Die Bibel, Hebräer 11,3 (ELB03)
Die Auseinandersetzung zwischen Glauben und Bibel einerseits und griechischer Philosophie und humanistischer Wissenschaft andererseits erinnert an die beiden berühmten Kontrahenten des jahrhundertealten Streits um die Frage des „freien Willens“: den katholischen Humanisten Desiderius Erasmus und den Reformator Martin Luther. Martin Luther griff die Vollkommenheitstheorie der Röm.-Katholischen und der Griech.-Orthodoxen Kirche mit biblischen Argumenten an, weil er überzeugt war, dass diese Theorie die biblische Heilslehre verfälschte. Erasmus war stark von der griechischen Philosophie beeinflusst. Eines seiner überlieferten Gebete beginnt mit der Anrufung des Sokrates:
O heiliger Sokrates, bete für uns! (»Sancte Socrates, ora pro nobis!«).

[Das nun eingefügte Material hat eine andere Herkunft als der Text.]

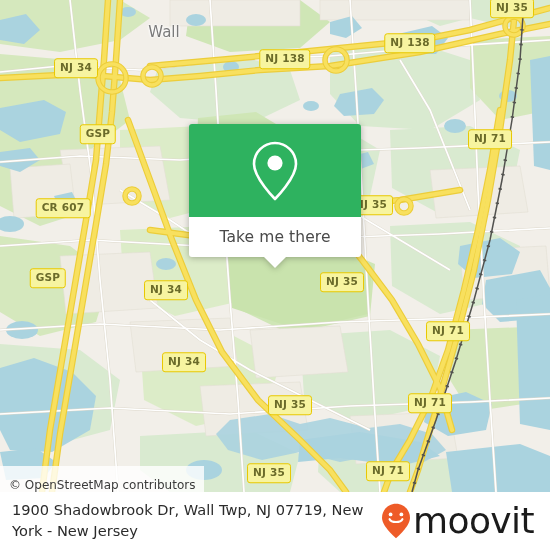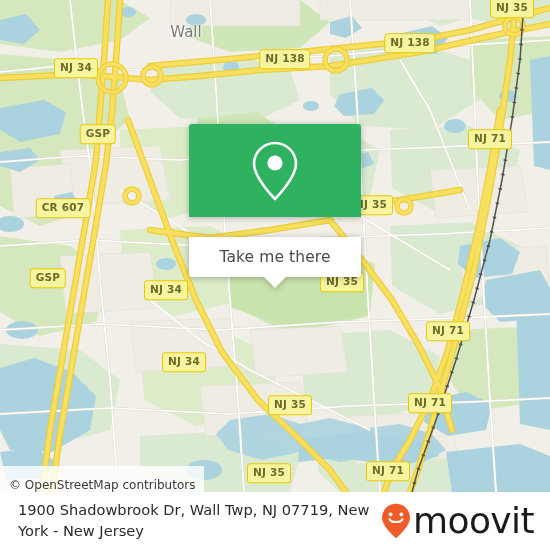"Wall" div.place-label { left: 186px -> 164px }
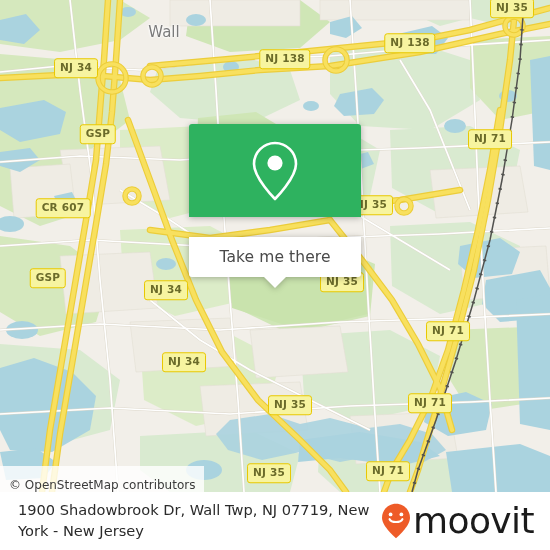"Take me there" #callout-bottom { margin-top: 20px -> none }
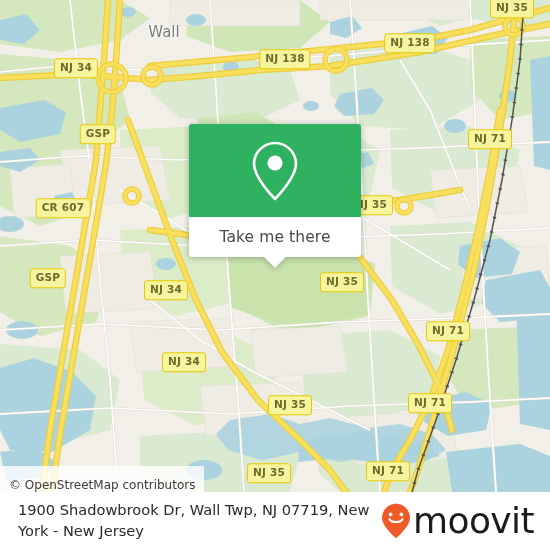"1900 Shadowbrook Dr, Wall Twp," #footer { padding: 0 16px 0 18px -> 0 16px 0 12px }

Desiderius Erasmus, Colloquies, übers. v. Nathan Bailey, Revue. E. Johnson, Hrsg. (London: Reeves and Turner, 1878) Bd. 1, S. 186. Zitiert nach: Martin Erdmann, Siegeszug des Fortschrittsglaubens, Bd. 1, S. 137.
Interessant wäre zu wissen, wie John Lennox in der Frage des „Freien Willens“ Position bezieht. Eher bei Erasmus/Sokrates oder bei Luther/Heilige Schrift?
Der Apfel fällt nicht weit vom Birnbaum.
Literaturhinweise
- John F. MacArthur, Der Kampf um den Anfang, Bielefeld: CLV, 2003.
- Reinhard Junker, Genesis, Schöpfung und Evolution – Exegetische, hermeneutische und systematisch-theologische Studien, Holzgerlingen: SCM Hänssler, 2020.
- Walter Hilbrands, Wie lang waren die Schöpfungstage? Eine Untersuchung des hebr. jom („Tag“) in Gen 1,1-2,3, Wort-und-Wissen-Diskussionsbeitrag 3/06 mit 25 Anmerkungen mit weiteren Belegtexten. (Quelle im Web (PDF), Backup) Siehe auch: www.wort-und-wissen.de
- ICR, Creation Basics & Beyond: An In-Depth Look at Science, Origins, and Evolution, Dallas, TX, USA: Institute for Creation Research, 2013 (www.icr.org).